» **Task details**: In the records below, find the line with "color: #86efac ->" and the line with "margin-top: 37px ->". Print both exactly, along with every line between them, and no other line.

** Supplied material follows **

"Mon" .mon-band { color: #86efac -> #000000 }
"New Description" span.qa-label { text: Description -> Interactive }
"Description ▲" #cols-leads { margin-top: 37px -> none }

** End of Supplied material **
** Supplied material follows **

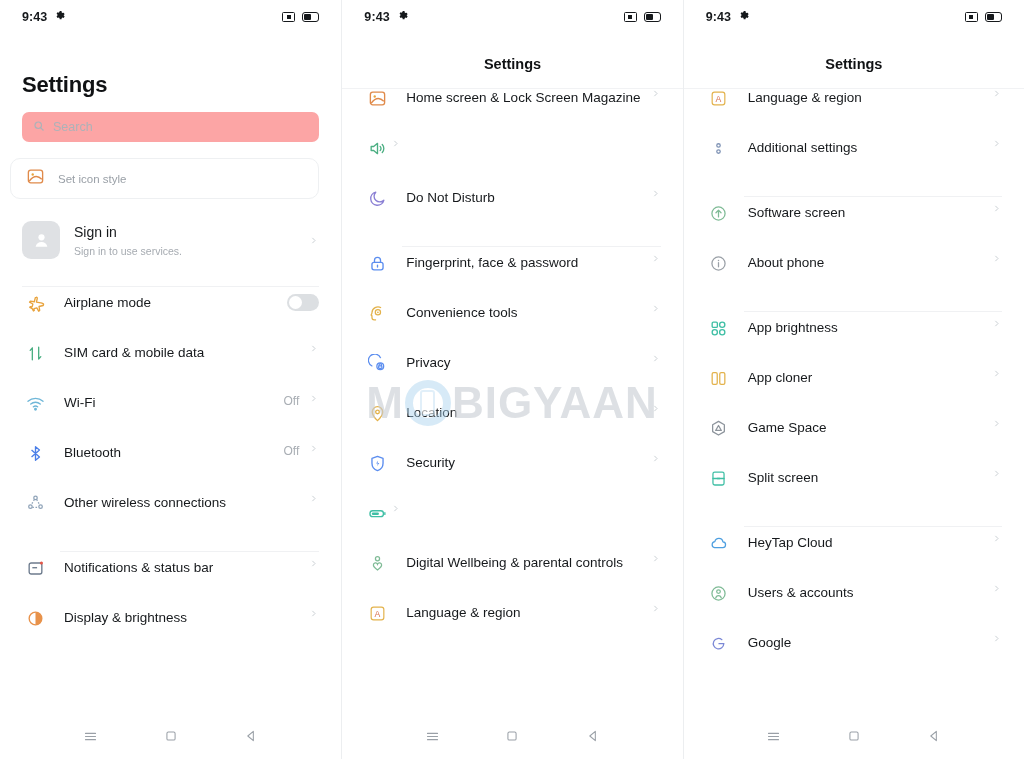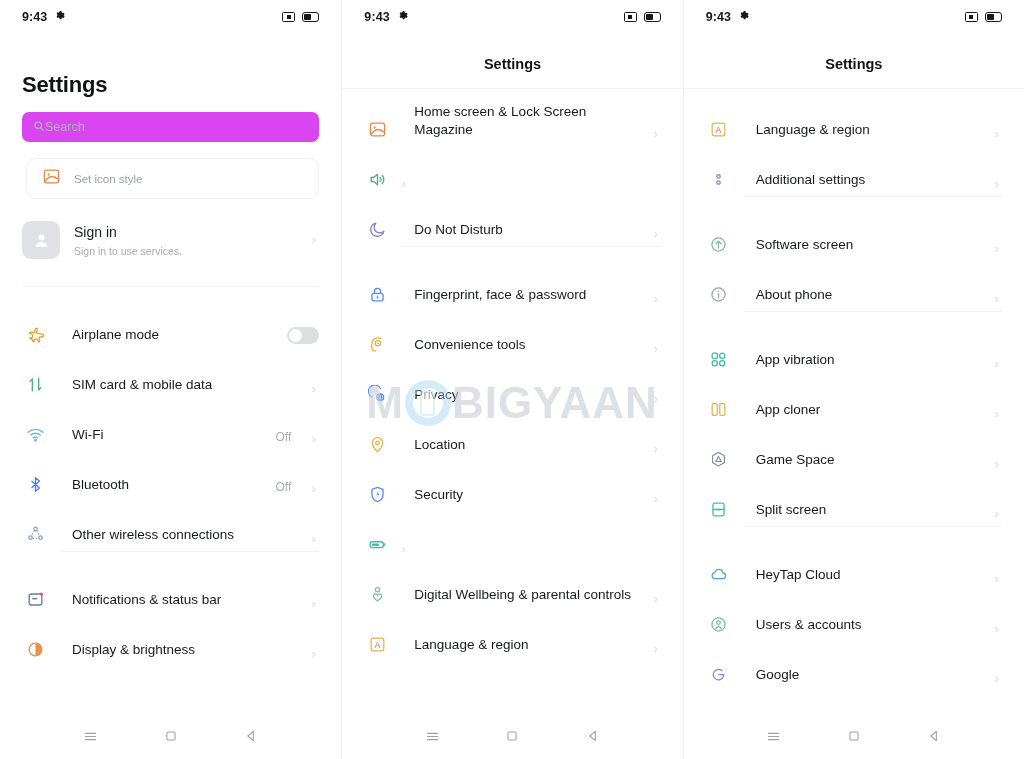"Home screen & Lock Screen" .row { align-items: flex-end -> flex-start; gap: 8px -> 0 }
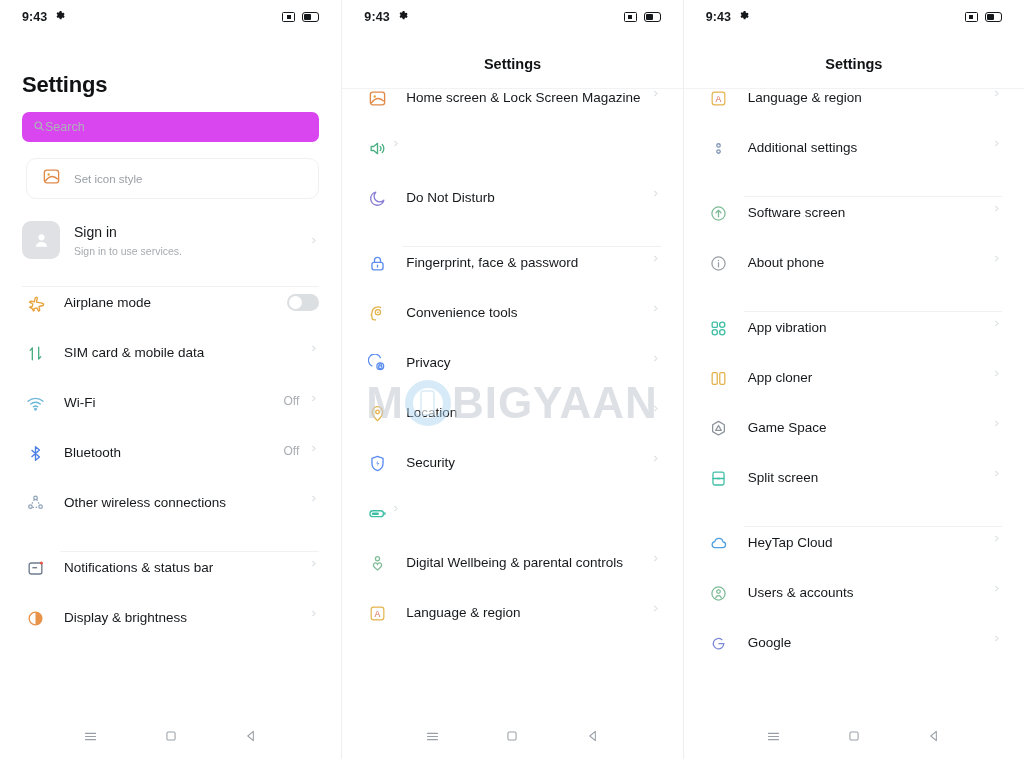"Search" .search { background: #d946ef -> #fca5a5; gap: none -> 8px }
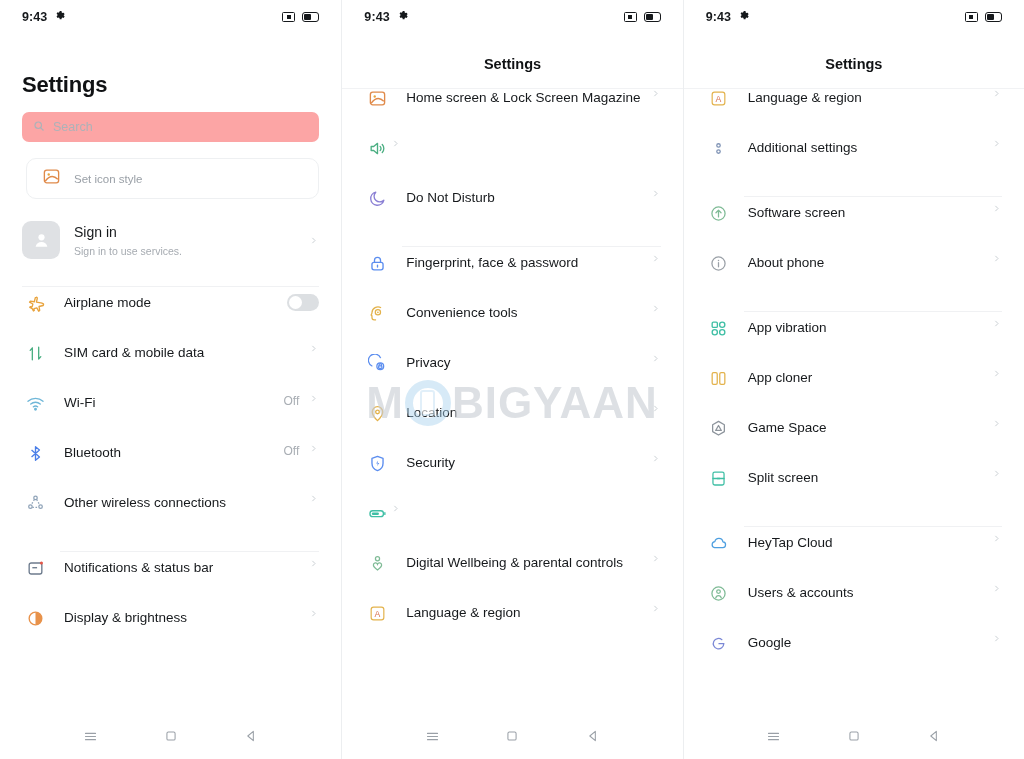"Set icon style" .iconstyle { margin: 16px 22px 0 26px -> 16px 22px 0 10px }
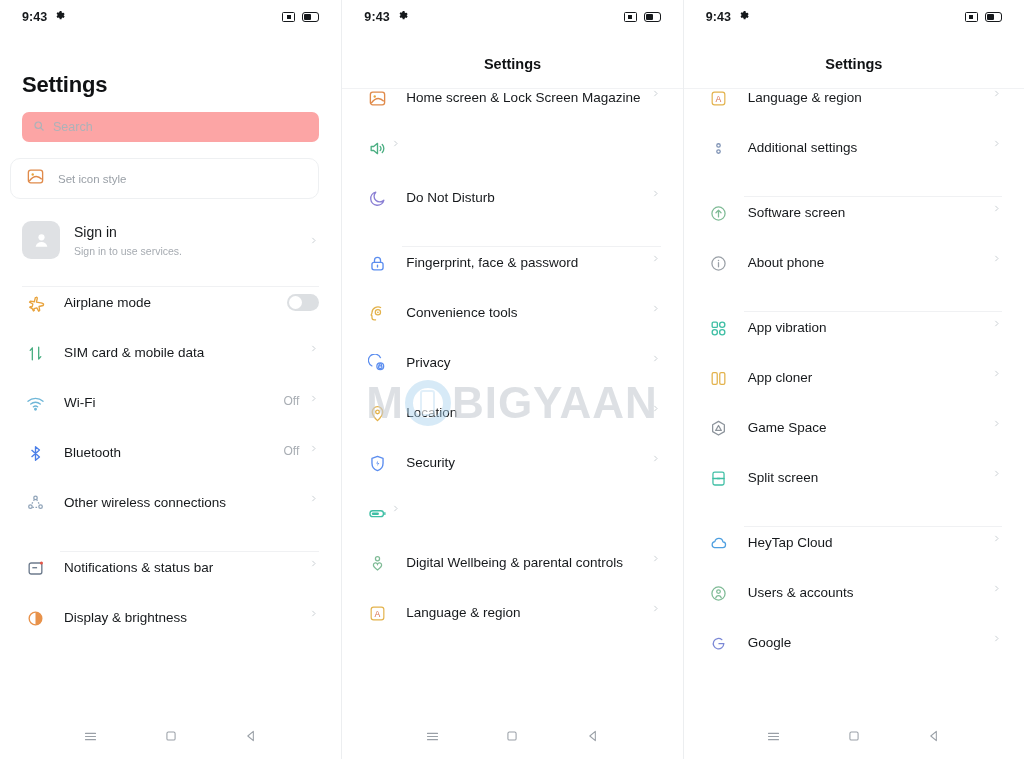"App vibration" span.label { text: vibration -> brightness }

** End of Supplied material **

» **Result for this exercise**:
"Mon" .mon-band { color: #86efac -> #000000 }
"New Description" span.qa-label { text: Description -> Interactive }
"Description ▲" #cols-leads { margin-top: 37px -> none }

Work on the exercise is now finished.